▸ **Activity**
Leave out the pictures and print precisely the lines from the line with "row order: Ditemukan" to the final line of the entries, both ends included.

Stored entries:
[Start of section]

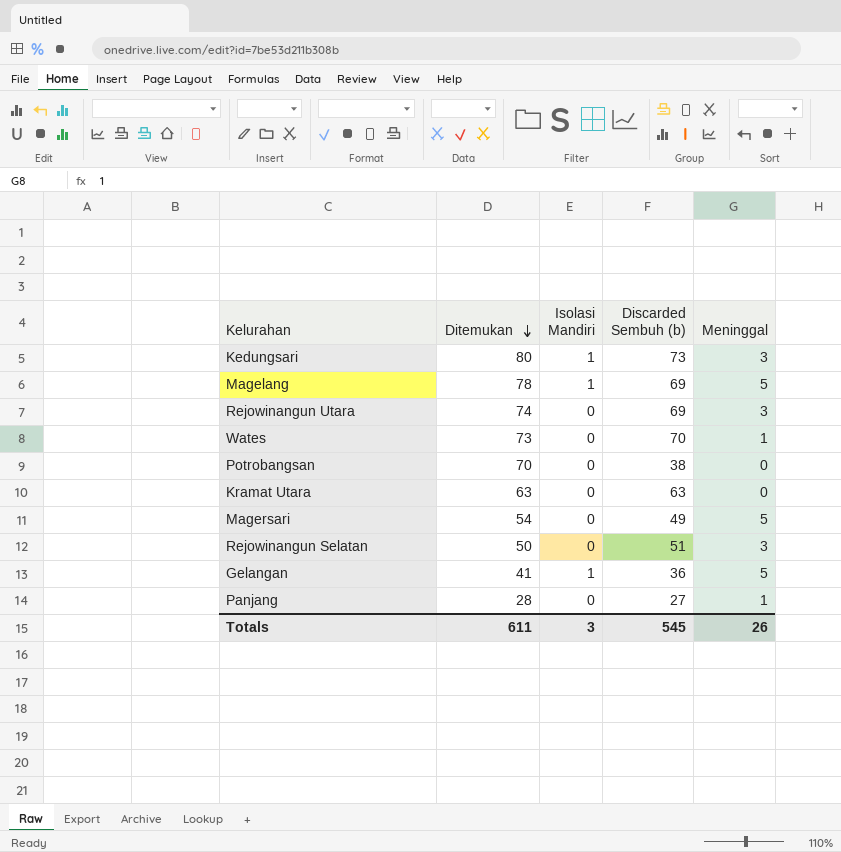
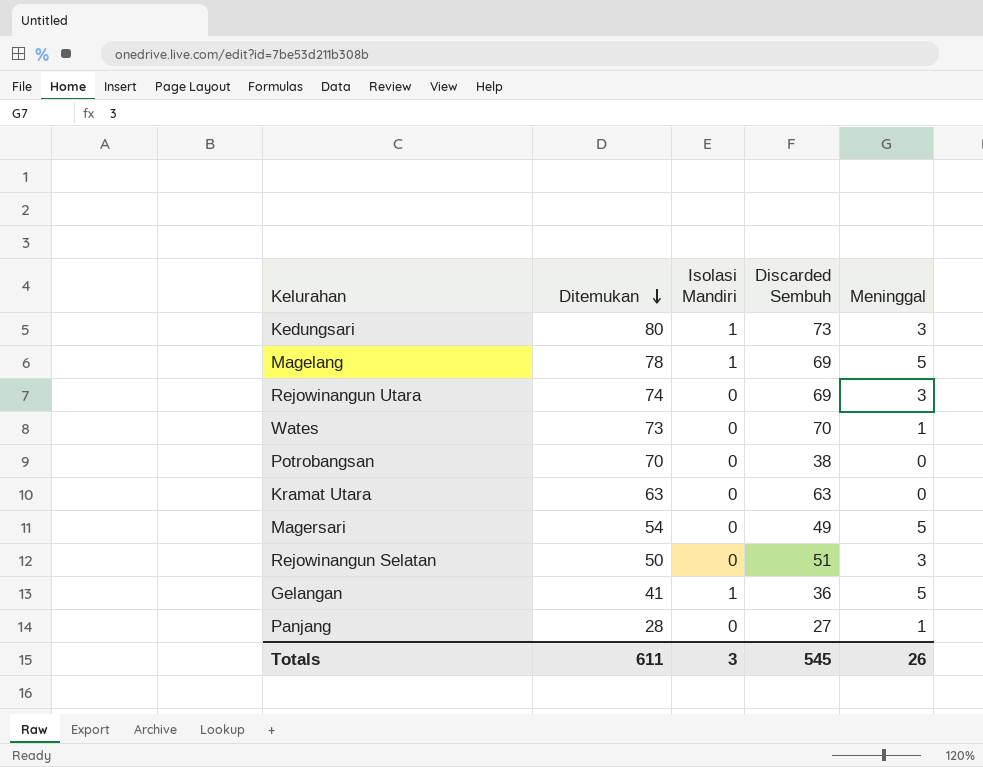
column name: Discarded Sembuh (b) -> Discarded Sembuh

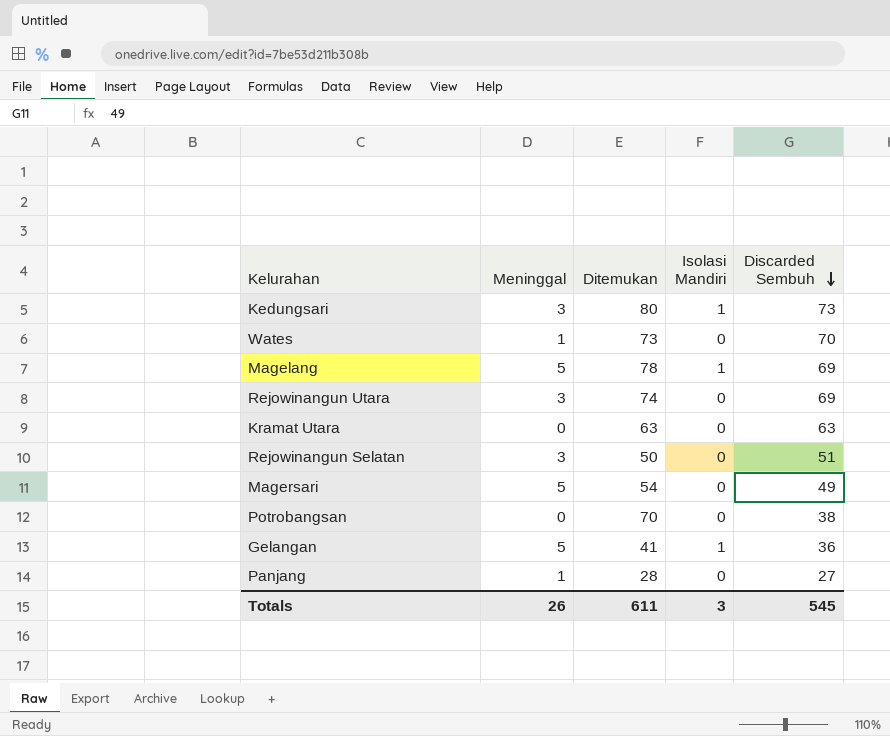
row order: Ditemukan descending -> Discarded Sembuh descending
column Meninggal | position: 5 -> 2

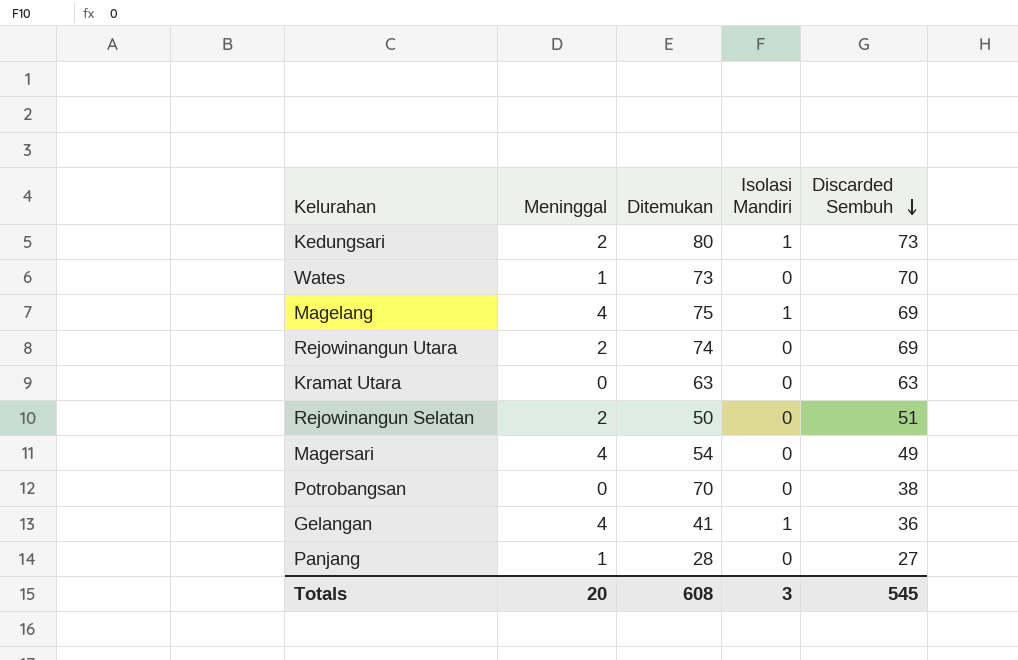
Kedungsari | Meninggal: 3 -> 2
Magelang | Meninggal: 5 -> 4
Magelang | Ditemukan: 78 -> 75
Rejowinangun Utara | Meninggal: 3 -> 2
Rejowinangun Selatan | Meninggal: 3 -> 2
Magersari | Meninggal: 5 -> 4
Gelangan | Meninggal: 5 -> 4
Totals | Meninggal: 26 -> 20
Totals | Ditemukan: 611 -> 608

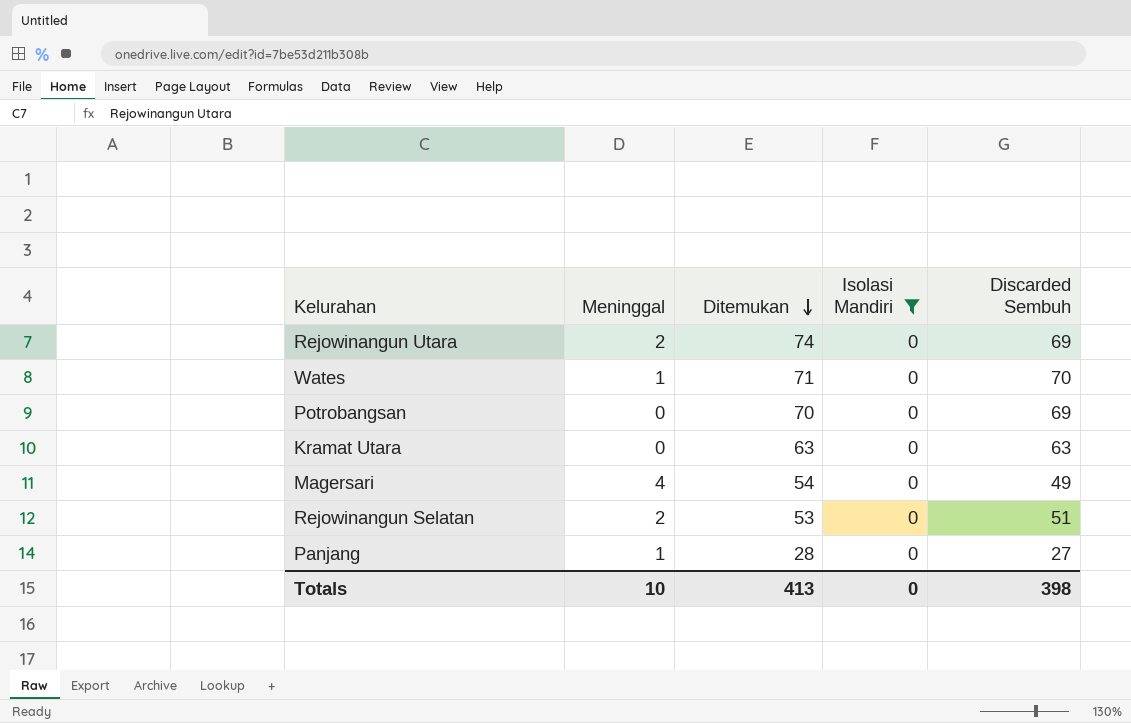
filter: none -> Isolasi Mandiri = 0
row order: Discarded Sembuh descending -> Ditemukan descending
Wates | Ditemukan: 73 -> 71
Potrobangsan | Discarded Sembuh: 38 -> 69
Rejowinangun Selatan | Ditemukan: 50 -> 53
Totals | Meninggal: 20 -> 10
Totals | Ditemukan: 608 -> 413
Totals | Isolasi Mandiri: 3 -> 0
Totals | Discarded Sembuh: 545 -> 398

[End of section]

▸ **Solution for this problem**
row order: Ditemukan descending -> Discarded Sembuh descending
column Meninggal | position: 5 -> 2

Kedungsari | Meninggal: 3 -> 2
Magelang | Meninggal: 5 -> 4
Magelang | Ditemukan: 78 -> 75
Rejowinangun Utara | Meninggal: 3 -> 2
Rejowinangun Selatan | Meninggal: 3 -> 2
Magersari | Meninggal: 5 -> 4
Gelangan | Meninggal: 5 -> 4
Totals | Meninggal: 26 -> 20
Totals | Ditemukan: 611 -> 608

filter: none -> Isolasi Mandiri = 0
row order: Discarded Sembuh descending -> Ditemukan descending
Wates | Ditemukan: 73 -> 71
Potrobangsan | Discarded Sembuh: 38 -> 69
Rejowinangun Selatan | Ditemukan: 50 -> 53
Totals | Meninggal: 20 -> 10
Totals | Ditemukan: 608 -> 413
Totals | Isolasi Mandiri: 3 -> 0
Totals | Discarded Sembuh: 545 -> 398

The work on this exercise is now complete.